• _Exercise objective_:
Your job is to set down the stretch of entries that opens with the line containing "[843,218,929,239] [147,253,266,274] (dynamic" and closes with the line containing "[898,699,924,713] [112,734,302,752] De". Keep both end lines, copy each exactly, and add nothing.

• _Data excerpts_:
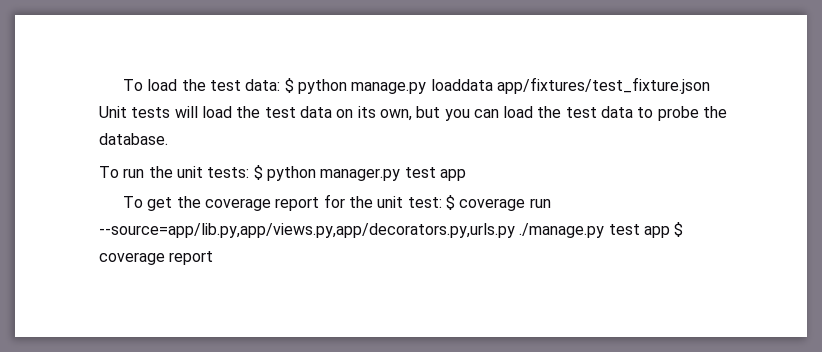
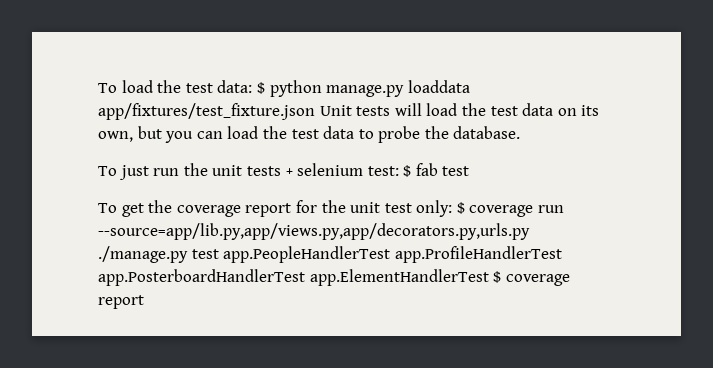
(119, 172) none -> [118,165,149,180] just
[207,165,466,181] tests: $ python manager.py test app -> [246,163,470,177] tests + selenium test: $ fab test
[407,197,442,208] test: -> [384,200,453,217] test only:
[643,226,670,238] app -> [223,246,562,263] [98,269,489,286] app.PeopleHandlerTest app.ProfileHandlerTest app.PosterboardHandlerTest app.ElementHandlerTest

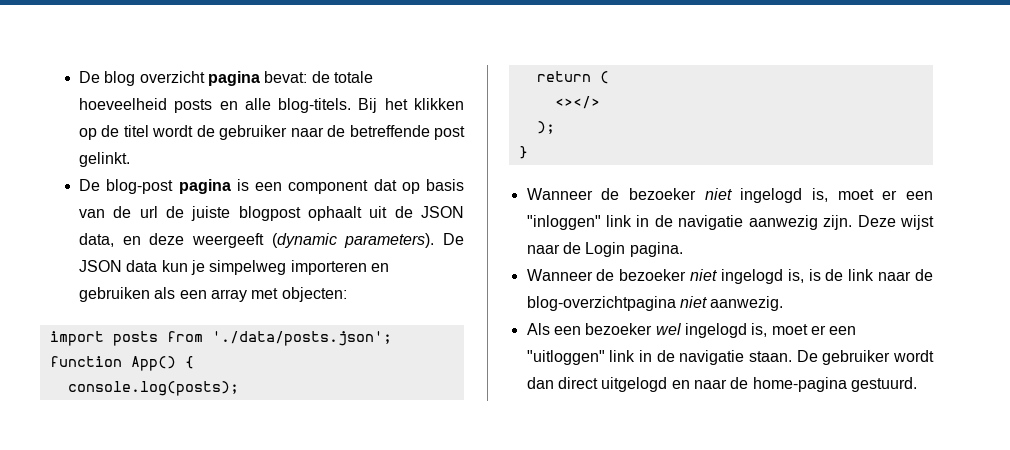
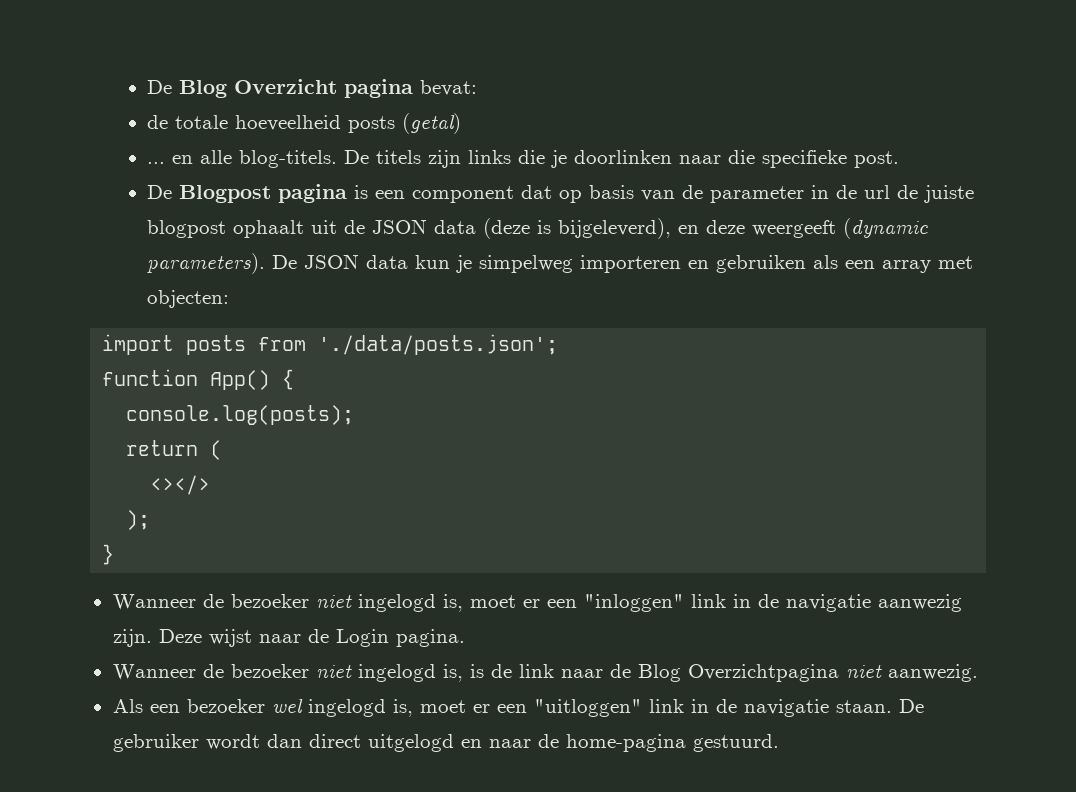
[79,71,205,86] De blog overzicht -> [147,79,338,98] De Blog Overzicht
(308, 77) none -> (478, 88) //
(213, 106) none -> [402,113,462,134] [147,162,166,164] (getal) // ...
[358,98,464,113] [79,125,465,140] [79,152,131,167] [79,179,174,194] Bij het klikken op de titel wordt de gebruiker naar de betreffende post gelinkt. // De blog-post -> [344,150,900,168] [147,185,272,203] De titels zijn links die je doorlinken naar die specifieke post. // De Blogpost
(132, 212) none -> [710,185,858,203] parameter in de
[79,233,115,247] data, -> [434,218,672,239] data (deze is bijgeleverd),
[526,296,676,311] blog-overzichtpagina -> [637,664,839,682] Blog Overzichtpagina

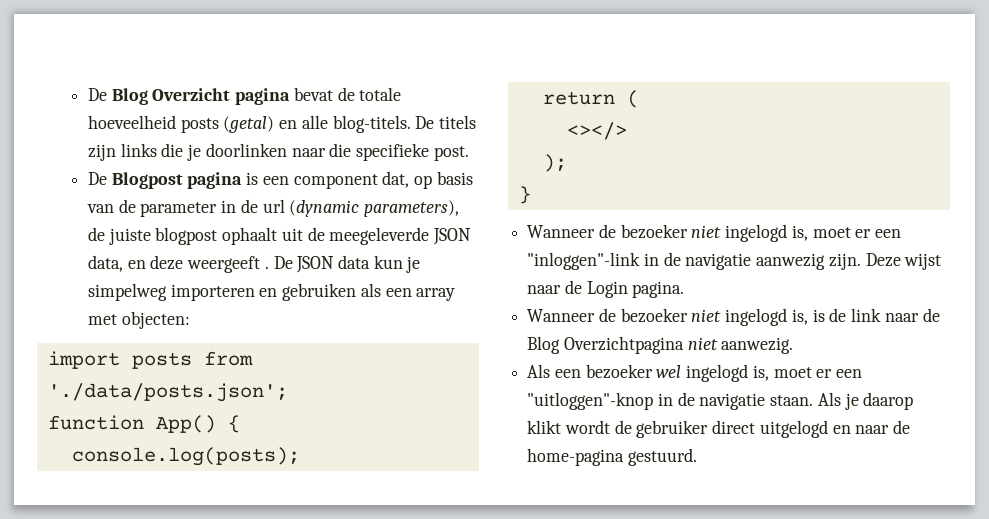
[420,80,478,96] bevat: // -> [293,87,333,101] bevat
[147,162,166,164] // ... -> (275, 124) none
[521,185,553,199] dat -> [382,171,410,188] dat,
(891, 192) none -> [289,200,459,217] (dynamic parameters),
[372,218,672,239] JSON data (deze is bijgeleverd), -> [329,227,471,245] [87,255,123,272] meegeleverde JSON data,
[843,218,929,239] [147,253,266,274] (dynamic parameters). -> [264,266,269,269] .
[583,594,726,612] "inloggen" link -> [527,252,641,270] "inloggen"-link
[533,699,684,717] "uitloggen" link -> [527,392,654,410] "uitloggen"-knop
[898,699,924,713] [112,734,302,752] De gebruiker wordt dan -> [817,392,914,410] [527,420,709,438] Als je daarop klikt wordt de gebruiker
--
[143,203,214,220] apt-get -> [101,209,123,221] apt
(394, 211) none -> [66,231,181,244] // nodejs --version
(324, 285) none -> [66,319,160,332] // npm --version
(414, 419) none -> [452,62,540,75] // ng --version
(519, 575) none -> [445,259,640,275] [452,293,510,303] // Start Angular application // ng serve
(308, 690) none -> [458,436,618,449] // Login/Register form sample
--
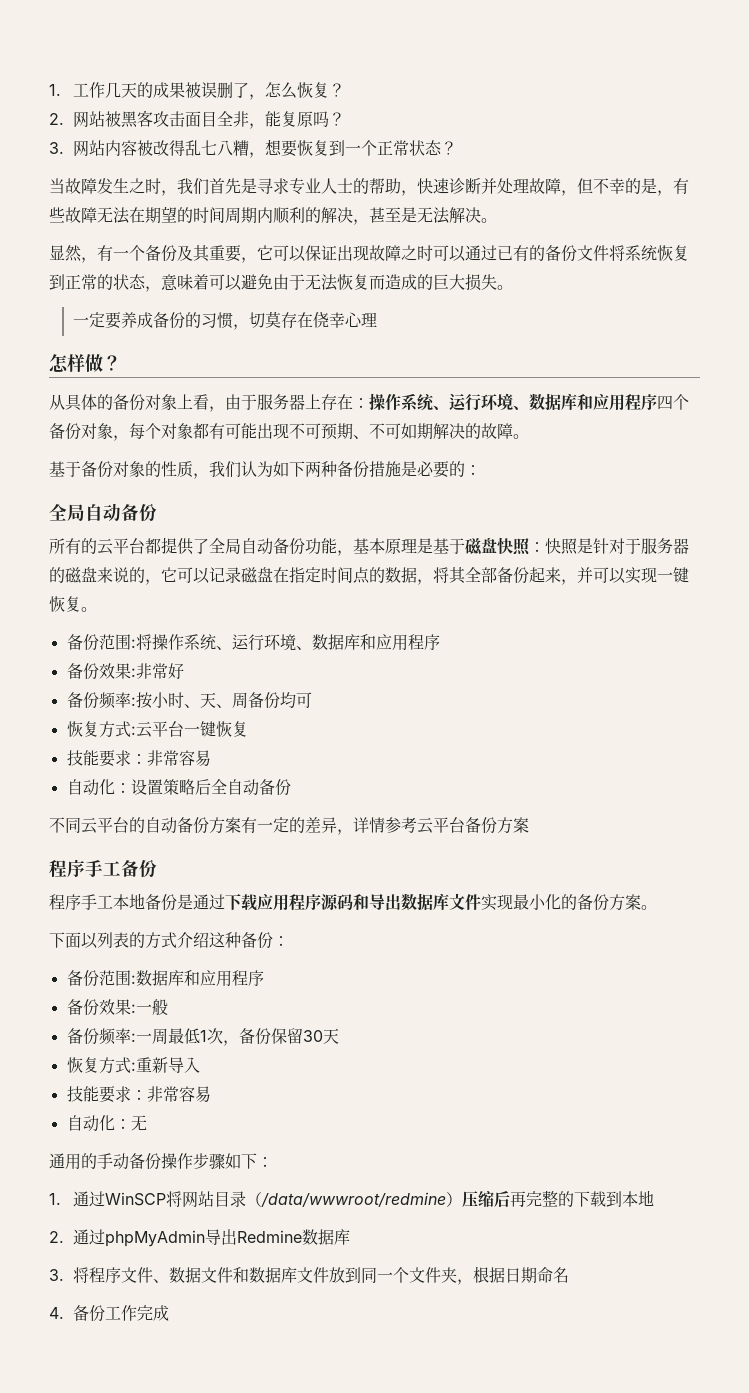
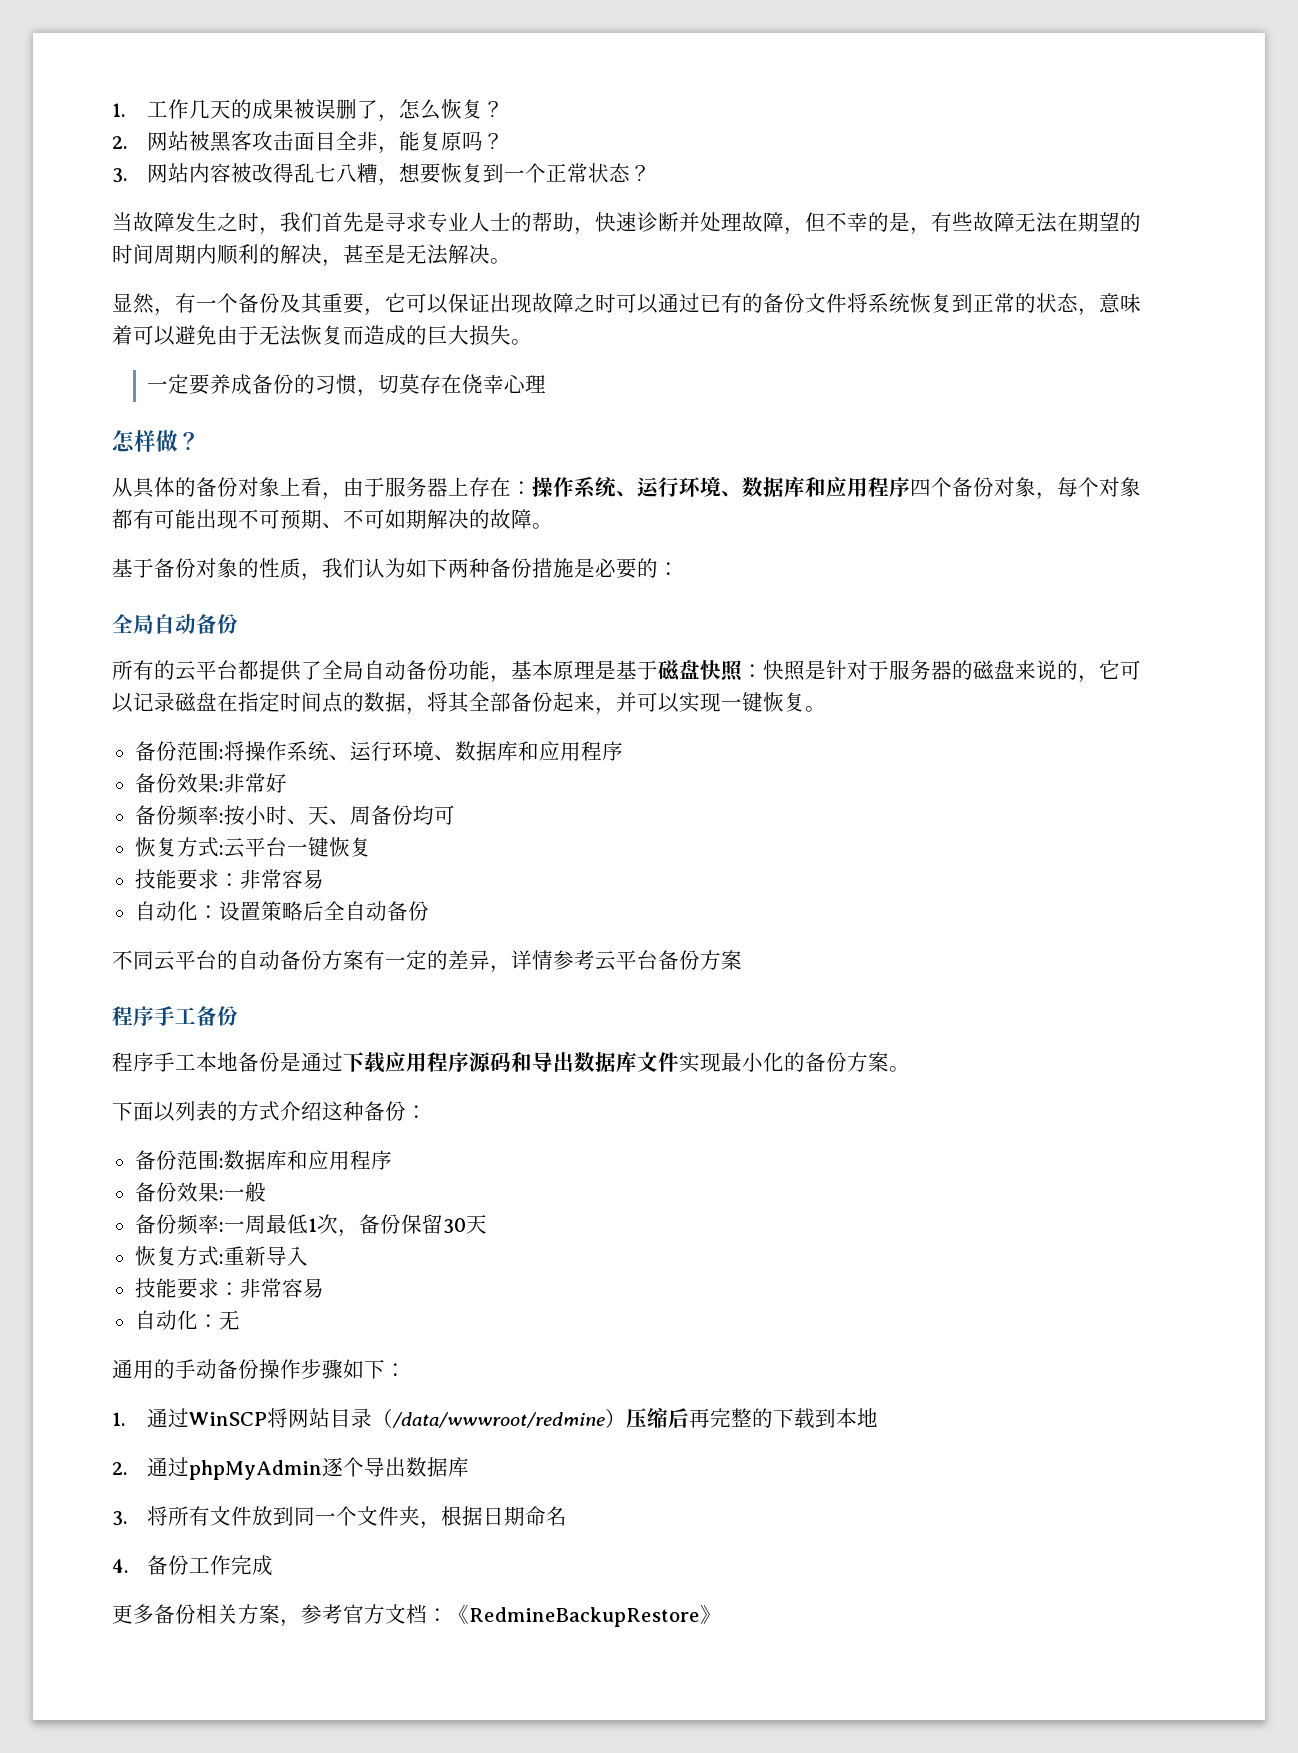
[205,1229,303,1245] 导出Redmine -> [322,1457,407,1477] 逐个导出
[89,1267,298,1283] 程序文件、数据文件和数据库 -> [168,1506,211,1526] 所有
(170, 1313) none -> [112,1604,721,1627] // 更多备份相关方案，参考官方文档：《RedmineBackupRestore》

• _Reply to the task_:
[843,218,929,239] [147,253,266,274] (dynamic parameters). -> [264,266,269,269] .
[583,594,726,612] "inloggen" link -> [527,252,641,270] "inloggen"-link
[533,699,684,717] "uitloggen" link -> [527,392,654,410] "uitloggen"-knop
[898,699,924,713] [112,734,302,752] De gebruiker wordt dan -> [817,392,914,410] [527,420,709,438] Als je daarop klikt wordt de gebruiker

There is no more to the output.